[Code change snippets]
########################################

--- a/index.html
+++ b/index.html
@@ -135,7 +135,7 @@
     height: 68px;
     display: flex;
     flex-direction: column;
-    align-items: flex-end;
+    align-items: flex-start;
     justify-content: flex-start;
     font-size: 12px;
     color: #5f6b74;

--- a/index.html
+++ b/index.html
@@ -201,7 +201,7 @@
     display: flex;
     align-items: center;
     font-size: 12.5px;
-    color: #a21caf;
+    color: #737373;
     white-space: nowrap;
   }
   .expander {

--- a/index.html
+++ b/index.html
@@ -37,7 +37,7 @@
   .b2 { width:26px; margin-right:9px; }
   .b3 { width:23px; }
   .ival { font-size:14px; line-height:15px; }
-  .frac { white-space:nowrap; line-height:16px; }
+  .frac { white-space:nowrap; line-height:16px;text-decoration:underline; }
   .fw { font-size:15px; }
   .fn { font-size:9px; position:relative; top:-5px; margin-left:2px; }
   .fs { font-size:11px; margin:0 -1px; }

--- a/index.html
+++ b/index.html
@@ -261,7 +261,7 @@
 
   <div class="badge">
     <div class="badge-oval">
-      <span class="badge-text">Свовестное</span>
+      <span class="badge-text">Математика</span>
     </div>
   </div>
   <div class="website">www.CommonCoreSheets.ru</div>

########################################

Without leaving anything out, transcribe the records above exactly.

--- a/index.html
+++ b/index.html
@@ -135,7 +135,7 @@
     height: 68px;
     display: flex;
     flex-direction: column;
-    align-items: flex-end;
+    align-items: flex-start;
     justify-content: flex-start;
     font-size: 12px;
     color: #5f6b74;

--- a/index.html
+++ b/index.html
@@ -201,7 +201,7 @@
     display: flex;
     align-items: center;
     font-size: 12.5px;
-    color: #a21caf;
+    color: #737373;
     white-space: nowrap;
   }
   .expander {

--- a/index.html
+++ b/index.html
@@ -37,7 +37,7 @@
   .b2 { width:26px; margin-right:9px; }
   .b3 { width:23px; }
   .ival { font-size:14px; line-height:15px; }
-  .frac { white-space:nowrap; line-height:16px; }
+  .frac { white-space:nowrap; line-height:16px;text-decoration:underline; }
   .fw { font-size:15px; }
   .fn { font-size:9px; position:relative; top:-5px; margin-left:2px; }
   .fs { font-size:11px; margin:0 -1px; }

--- a/index.html
+++ b/index.html
@@ -261,7 +261,7 @@
 
   <div class="badge">
     <div class="badge-oval">
-      <span class="badge-text">Свовестное</span>
+      <span class="badge-text">Математика</span>
     </div>
   </div>
   <div class="website">www.CommonCoreSheets.ru</div>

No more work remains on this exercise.